▶ [YOUR GOAL]:
Copy out every entry that follows, without a single picture.

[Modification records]

++++++++++

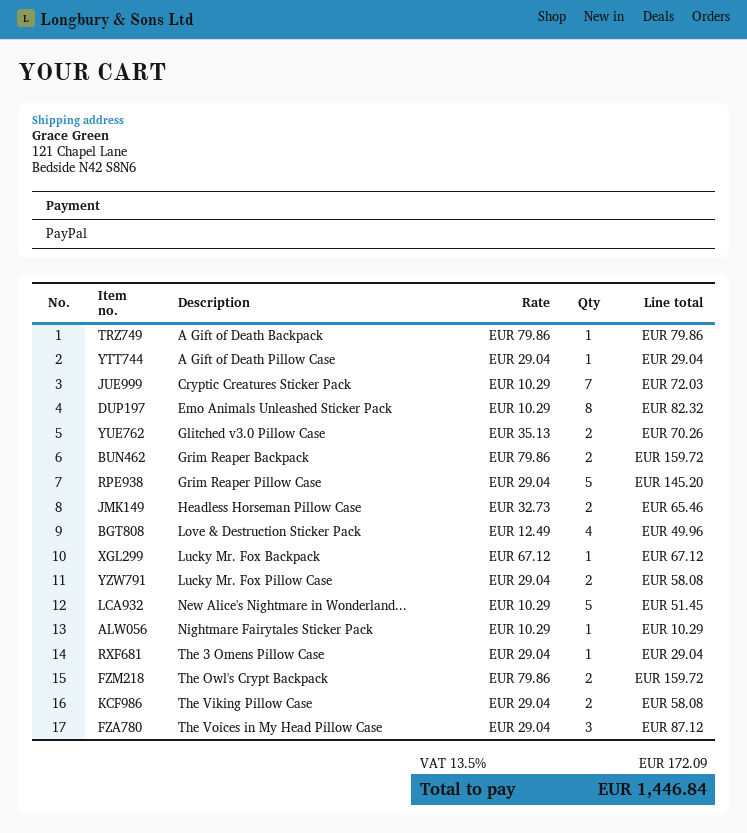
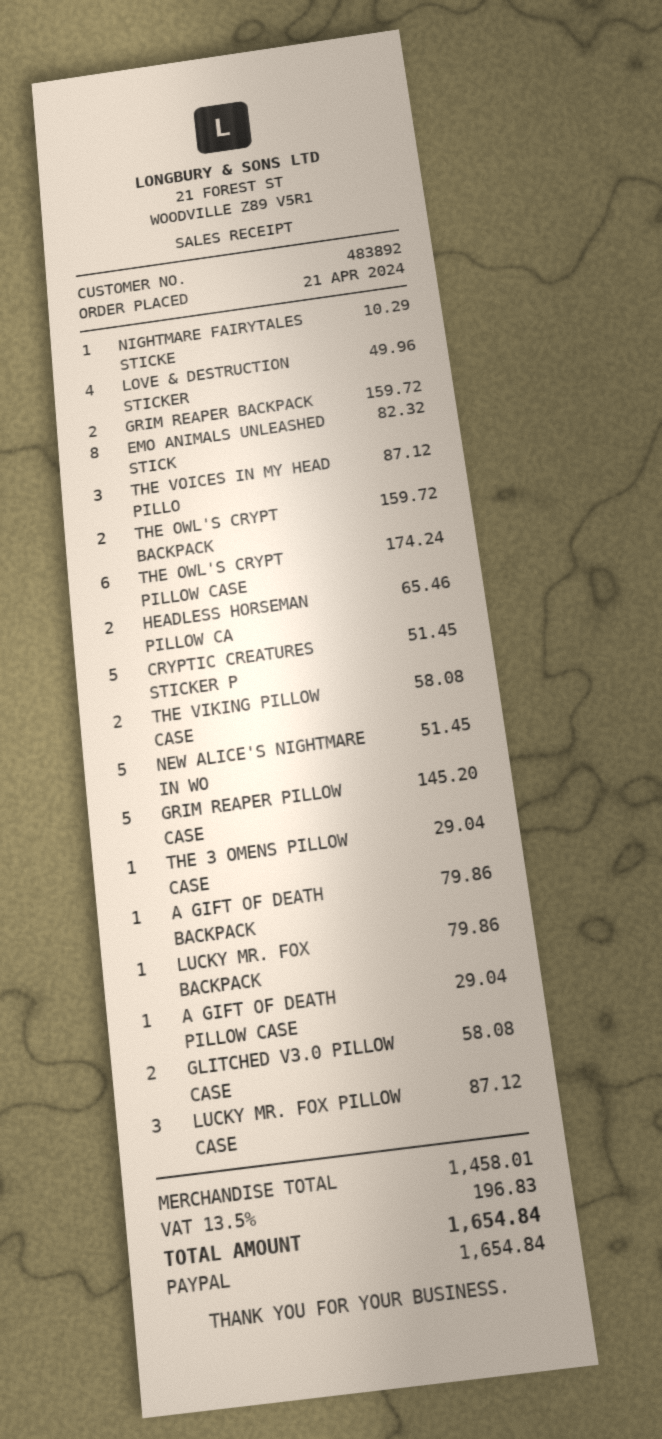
Cryptic Creatures Sticker Pack: 7 for 72.03 -> 5 for 51.45
Glitched v3.0 Pillow Case: 2 for 70.26 -> 2 for 58.08
Lucky Mr. Fox Backpack: 1 for 67.12 -> 1 for 79.86
Lucky Mr. Fox Pillow Case: 2 for 58.08 -> 3 for 87.12
THE OWL'S CRYPT PILLOW CASE: none -> 6 for 174.24
tax: 13.5% = 172.09 -> 13.5% = 196.83
total: 1446.84 -> 1654.84

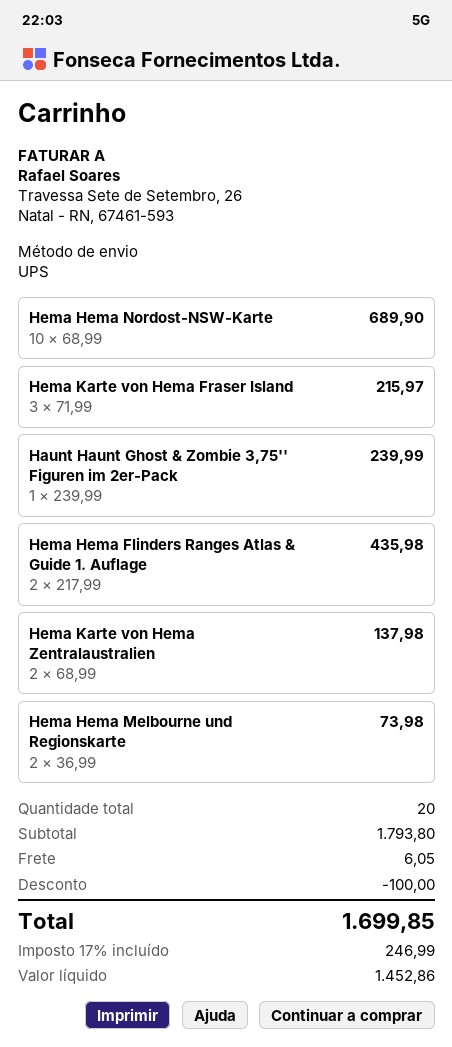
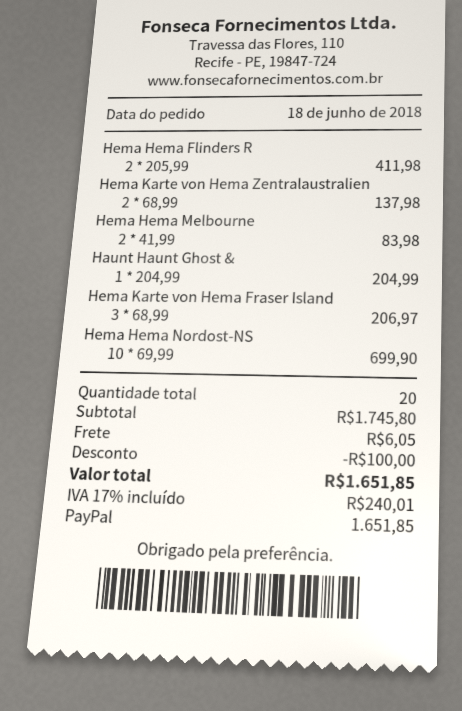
Hema Hema Nordost-NSW-Karte: 10 x 68.99 = 689.90 -> 10 x 69.99 = 699.90
Hema Karte von Hema Fraser Island: 3 x 71.99 = 215.97 -> 3 x 68.99 = 206.97
Haunt Haunt Ghost & Zombie 3,75'' Figuren im 2er-Pack: 1 x 239.99 = 239.99 -> 1 x 204.99 = 204.99
Hema Hema Flinders Ranges Atlas & Guide 1. Auflage: 2 x 217.99 = 435.98 -> 2 x 205.99 = 411.98
Hema Hema Melbourne und Regionskarte: 2 x 36.99 = 73.98 -> 2 x 41.99 = 83.98
subtotal: 1793.80 -> 1745.80
tax: 17% = 246.99 -> 17% = 240.01
total: 1699.85 -> 1651.85

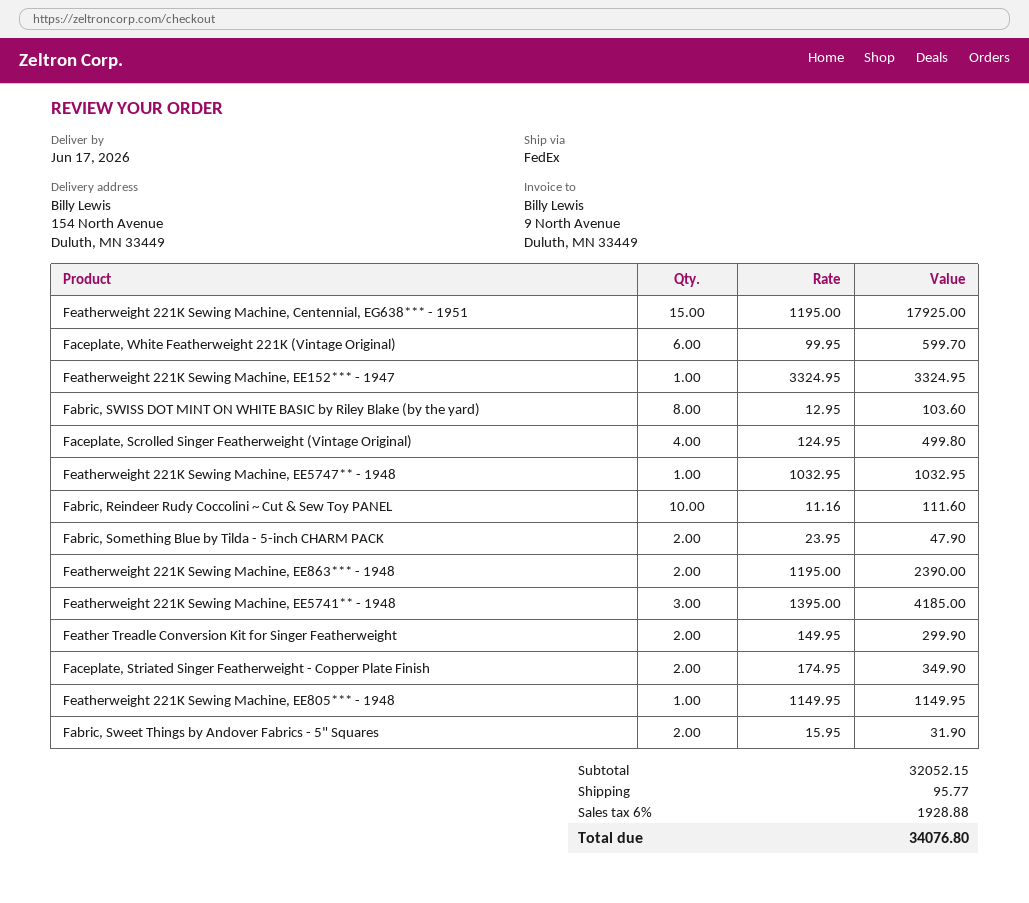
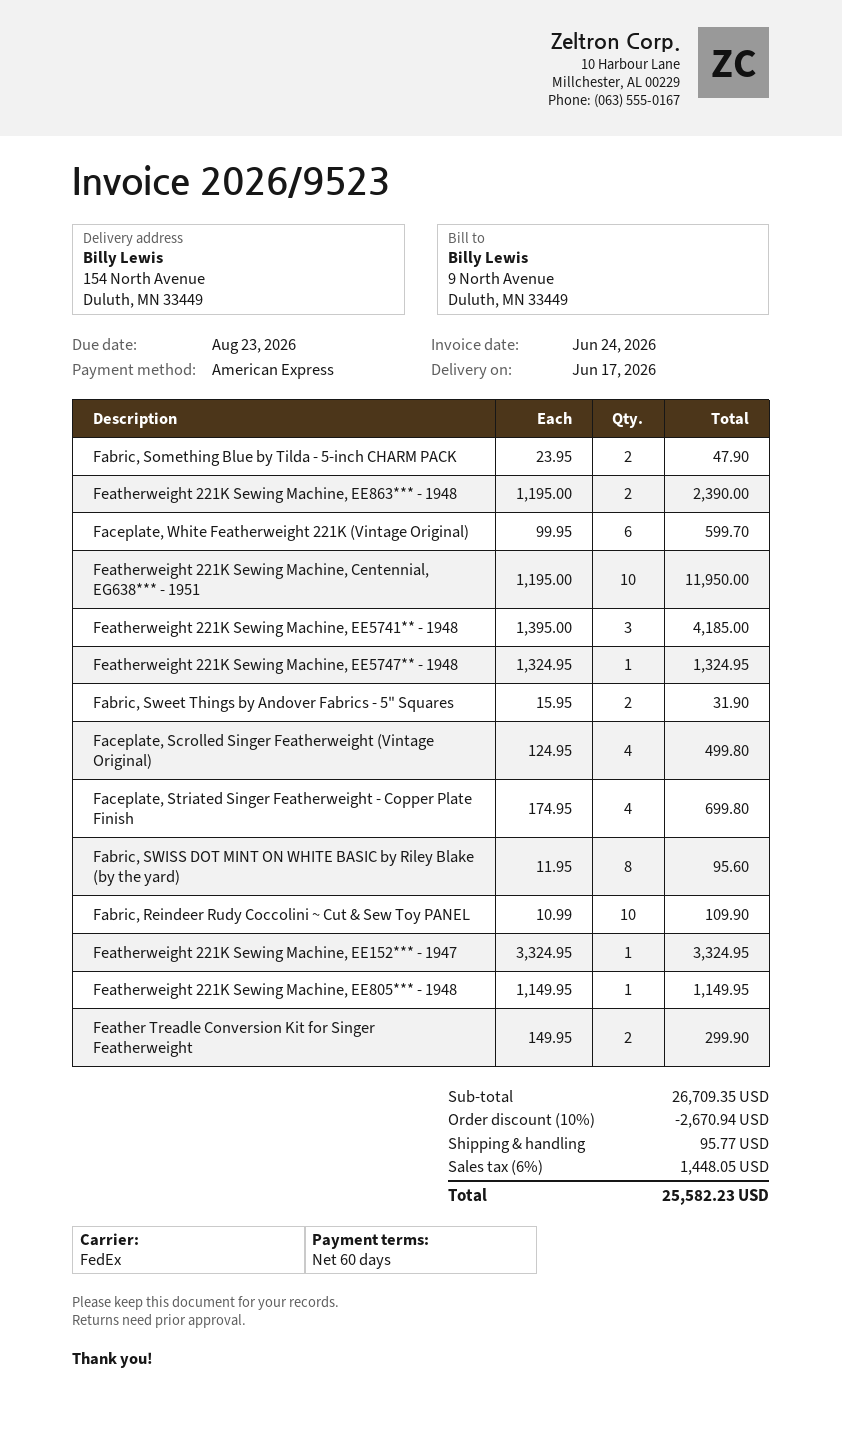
Featherweight 221K Sewing Machine, Centennial, EG638*** - 1951: 15 x 1195.00 = 17925.00 -> 10 x 1195.00 = 11950.00
Fabric, SWISS DOT MINT ON WHITE BASIC by Riley Blake (by the yard): 8 x 12.95 = 103.60 -> 8 x 11.95 = 95.60
Featherweight 221K Sewing Machine, EE5747** - 1948: 1 x 1032.95 = 1032.95 -> 1 x 1324.95 = 1324.95
Fabric, Reindeer Rudy Coccolini ~ Cut & Sew Toy PANEL: 10 x 11.16 = 111.60 -> 10 x 10.99 = 109.90
Faceplate, Striated Singer Featherweight - Copper Plate Finish: 2 x 174.95 = 349.90 -> 4 x 174.95 = 699.80
subtotal: 32052.15 -> 26709.35
discount: none -> 10% = 2670.94
tax: 6% = 1928.88 -> 6% = 1448.05
total: 34076.80 -> 25582.23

++++++++++

▶ [TASK RESULT]:
Cryptic Creatures Sticker Pack: 7 for 72.03 -> 5 for 51.45
Glitched v3.0 Pillow Case: 2 for 70.26 -> 2 for 58.08
Lucky Mr. Fox Backpack: 1 for 67.12 -> 1 for 79.86
Lucky Mr. Fox Pillow Case: 2 for 58.08 -> 3 for 87.12
THE OWL'S CRYPT PILLOW CASE: none -> 6 for 174.24
tax: 13.5% = 172.09 -> 13.5% = 196.83
total: 1446.84 -> 1654.84

Hema Hema Nordost-NSW-Karte: 10 x 68.99 = 689.90 -> 10 x 69.99 = 699.90
Hema Karte von Hema Fraser Island: 3 x 71.99 = 215.97 -> 3 x 68.99 = 206.97
Haunt Haunt Ghost & Zombie 3,75'' Figuren im 2er-Pack: 1 x 239.99 = 239.99 -> 1 x 204.99 = 204.99
Hema Hema Flinders Ranges Atlas & Guide 1. Auflage: 2 x 217.99 = 435.98 -> 2 x 205.99 = 411.98
Hema Hema Melbourne und Regionskarte: 2 x 36.99 = 73.98 -> 2 x 41.99 = 83.98
subtotal: 1793.80 -> 1745.80
tax: 17% = 246.99 -> 17% = 240.01
total: 1699.85 -> 1651.85

Featherweight 221K Sewing Machine, Centennial, EG638*** - 1951: 15 x 1195.00 = 17925.00 -> 10 x 1195.00 = 11950.00
Fabric, SWISS DOT MINT ON WHITE BASIC by Riley Blake (by the yard): 8 x 12.95 = 103.60 -> 8 x 11.95 = 95.60
Featherweight 221K Sewing Machine, EE5747** - 1948: 1 x 1032.95 = 1032.95 -> 1 x 1324.95 = 1324.95
Fabric, Reindeer Rudy Coccolini ~ Cut & Sew Toy PANEL: 10 x 11.16 = 111.60 -> 10 x 10.99 = 109.90
Faceplate, Striated Singer Featherweight - Copper Plate Finish: 2 x 174.95 = 349.90 -> 4 x 174.95 = 699.80
subtotal: 32052.15 -> 26709.35
discount: none -> 10% = 2670.94
tax: 6% = 1928.88 -> 6% = 1448.05
total: 34076.80 -> 25582.23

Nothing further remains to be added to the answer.